During the week of Dec. 9, fifth- and sixth-grade students at Pine River-Backus Elementary School took part in a new national program called Hour of Coding. Using simple programs the students were introduced to the concepts of programming. The students programmed a simple game based on Angry Birds in 20 different steps.

Some of the concepts that they learned were:

• When programming, the computer or device does exactly what it is told to do even if it does not work.

• The computers follow instructions step by step.

• Programming is problem solving.

• To program can be fun.

The basic tutorial for programming that the students were introduced to is very visual. You can try it out yourself at http://learn.code.org/hoc/1. The tutorial has a video that goes with it (lower left corner).

Students also have the opportunity to explore other computer programming languages by using some of the other tutorials that are available at the site http://csedweek.org/learn.

The site also includes a link to more tutorials at the Khan Academy, https://www.khanacademy.org/cs. If you know someone interested in programming, these are good sites to get started with.

Robotics

Students interested in computer coding might also be interested in the PR-B Robotics team. The robotics team learns about the challenge for the year in January. The team then gets six weeks to build a robot that can accomplish the challenge.

After six weeks, the robot is boxed up for transportation to a regional competition. Pine River-Backus has gone to the competition in Duluth for the past couple of years.

Besides designing and building the physical robot, students must program the robot so that when the student “driver” is driving the robot, he or she can make it move in any direction, and make the robot accomplish the task that it is designed for.

One year the robot had to shoot a ball at a target; another year it was throwing a disc. The team is made up of students with many different jobs. Jobs include designing the robot, building the robot, programming the robot, public relations and website design, to list a few.

This year’s competition will kick off Saturday, Jan. 4, 2014. Teams from across the country will attend regional sites where the broadcast of the challenge will take place at the same time. Along with learning what the challenge is, teams get a kit of parts to use to build their robot.

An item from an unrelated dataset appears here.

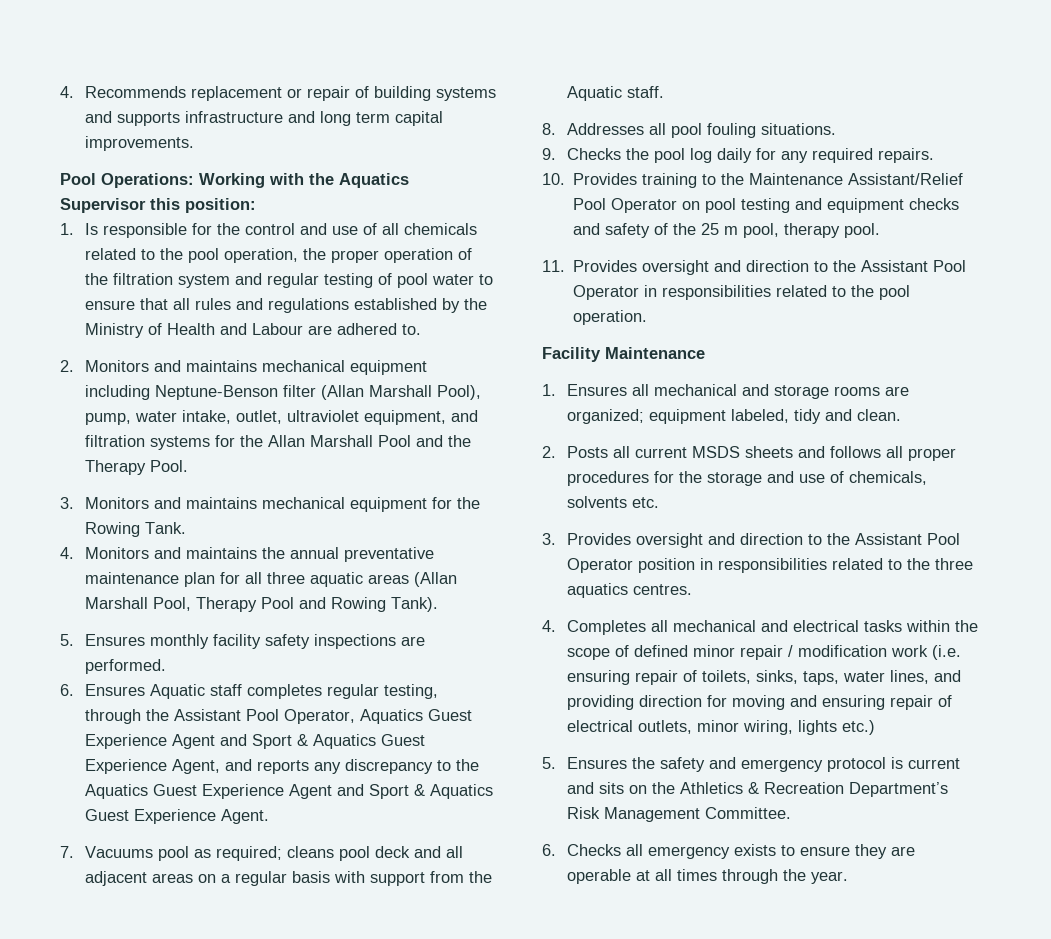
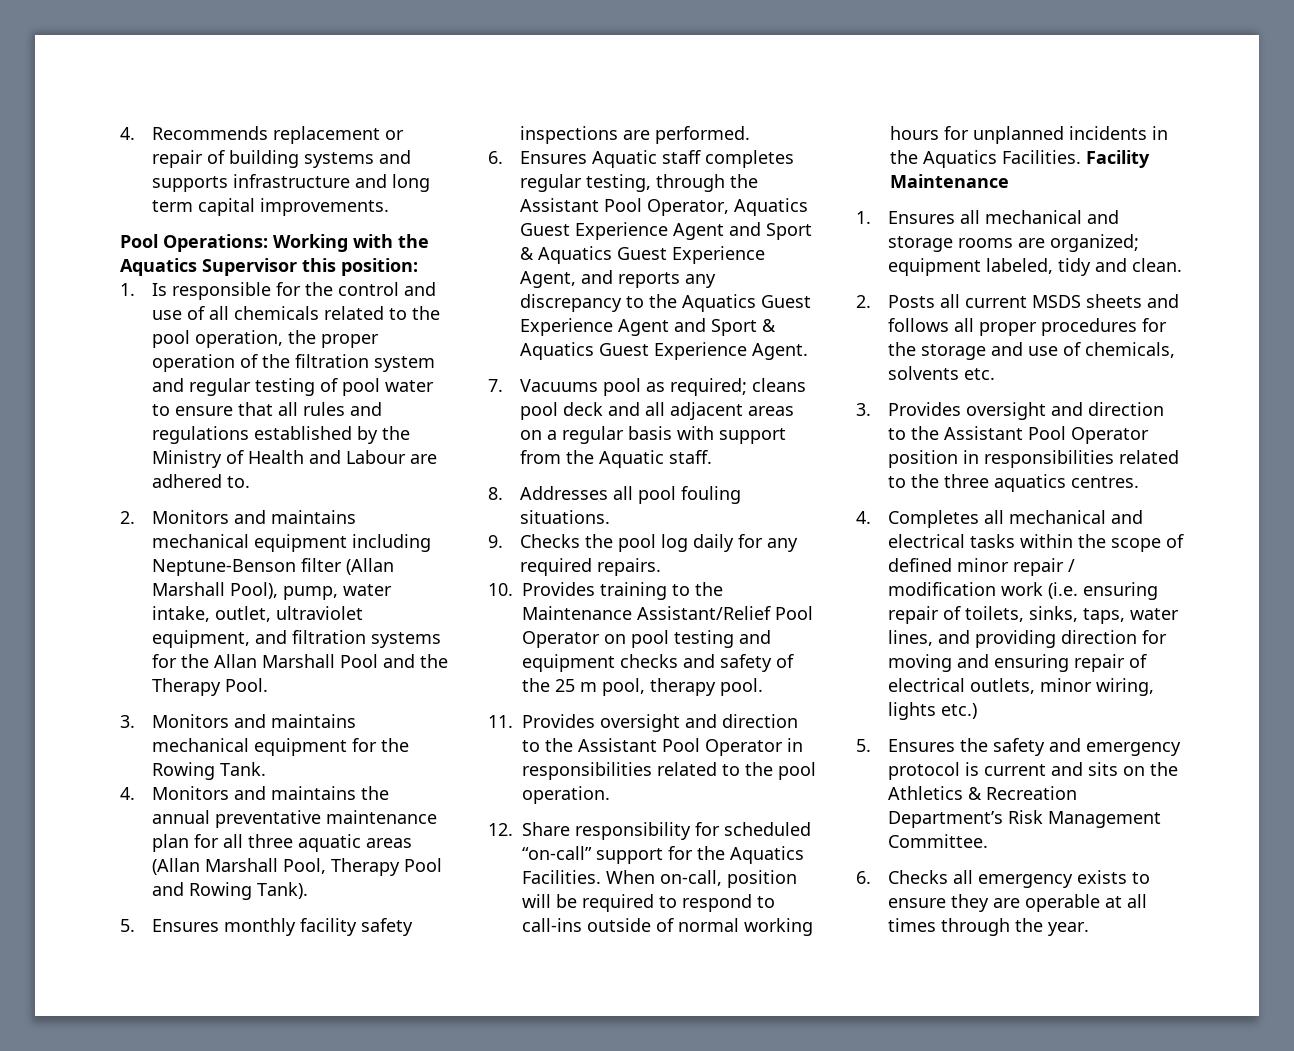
+ 12. Share responsibility for scheduled “on-call” support for the Aquatics Facilities. When on-call, position will be required to respond to call-ins outside of normal working hours for unplanned incidents in the Aquatics Facilities.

PR-B students interested in participating should talk to Mr. D. Anderson or Mr. Larson. Visit the PR-B Robotics website to see information from past years at http://prbrobotics.org.

PR-B streaming

Pine River-Backus has started streaming some events that you might be interested in viewing. The latest event streamed was the afternoon elementary holiday concert Dec. 9. If you missed the live streaming, you can view the recording at http://stream.prbschools.org/.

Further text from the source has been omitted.